Data for processing:
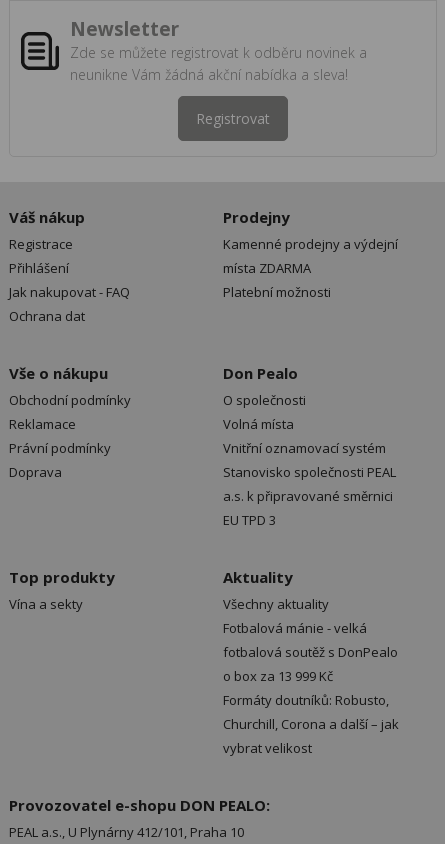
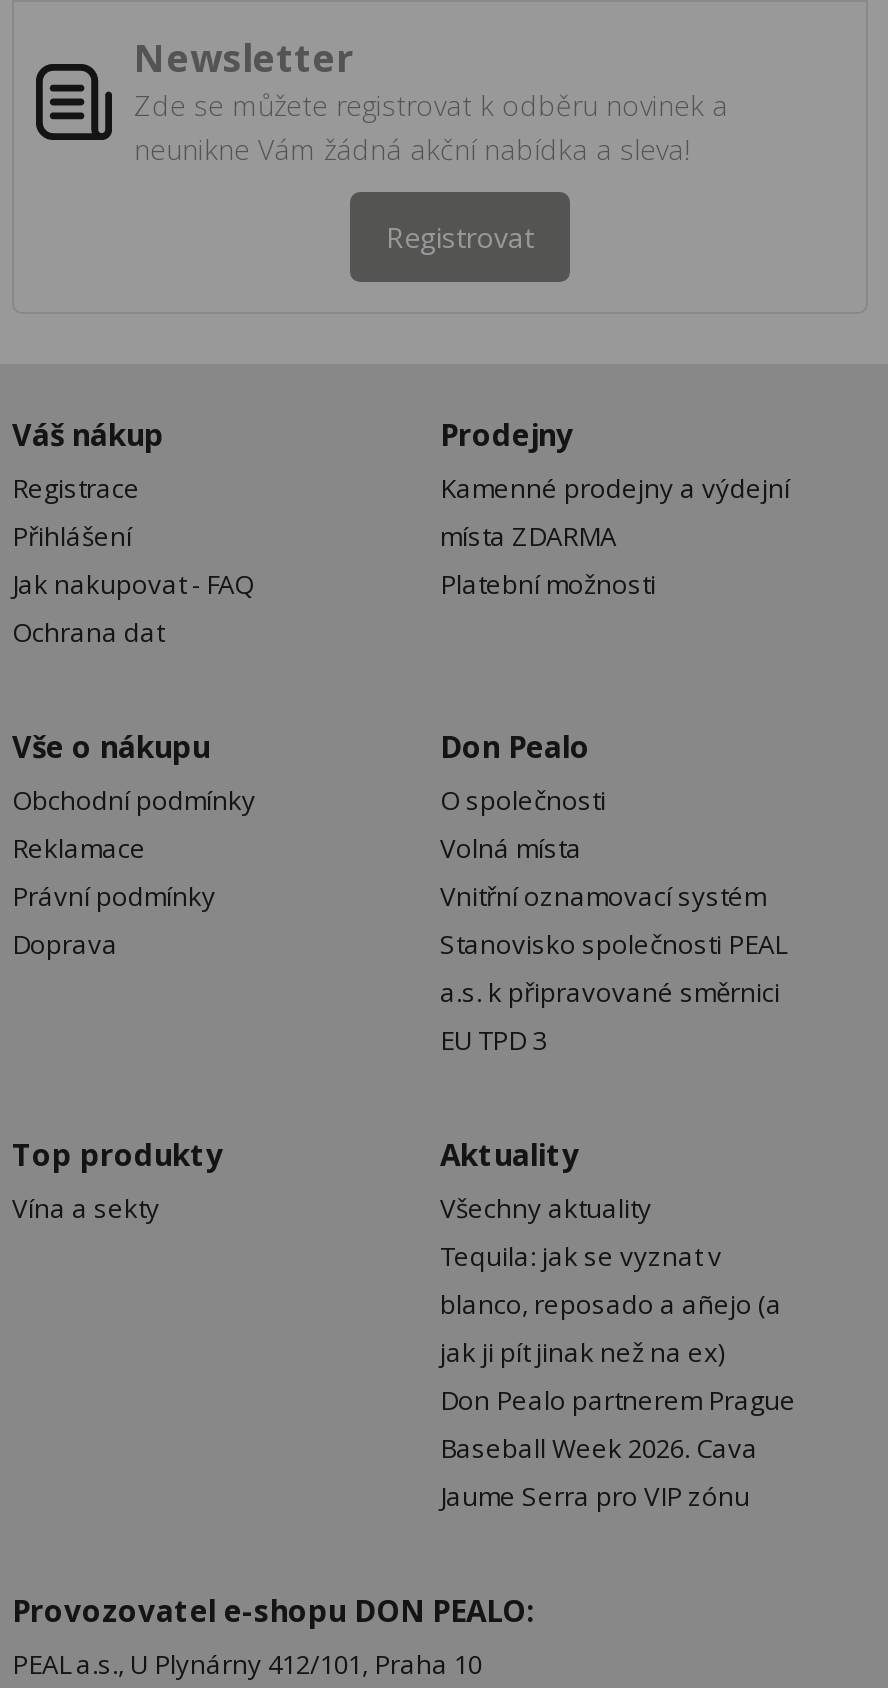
- Fotbalová mánie - velká
- fotbalová soutěž s DonPealo
- o box za 13 999 Kč
- Formáty doutníků: Robusto,
- Churchill, Corona a další – jak
- vybrat velikost
+ Tequila: jak se vyznat v
+ blanco, reposado a añejo (a
+ jak ji pít jinak než na ex)
+ Don Pealo partnerem Prague
+ Baseball Week 2026. Cava
+ Jaume Serra pro VIP zónu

Task statement: Return the listing above unchanged, apart from dropping its pictures.

Reply:
- Fotbalová mánie - velká
- fotbalová soutěž s DonPealo
- o box za 13 999 Kč
- Formáty doutníků: Robusto,
- Churchill, Corona a další – jak
- vybrat velikost
+ Tequila: jak se vyznat v
+ blanco, reposado a añejo (a
+ jak ji pít jinak než na ex)
+ Don Pealo partnerem Prague
+ Baseball Week 2026. Cava
+ Jaume Serra pro VIP zónu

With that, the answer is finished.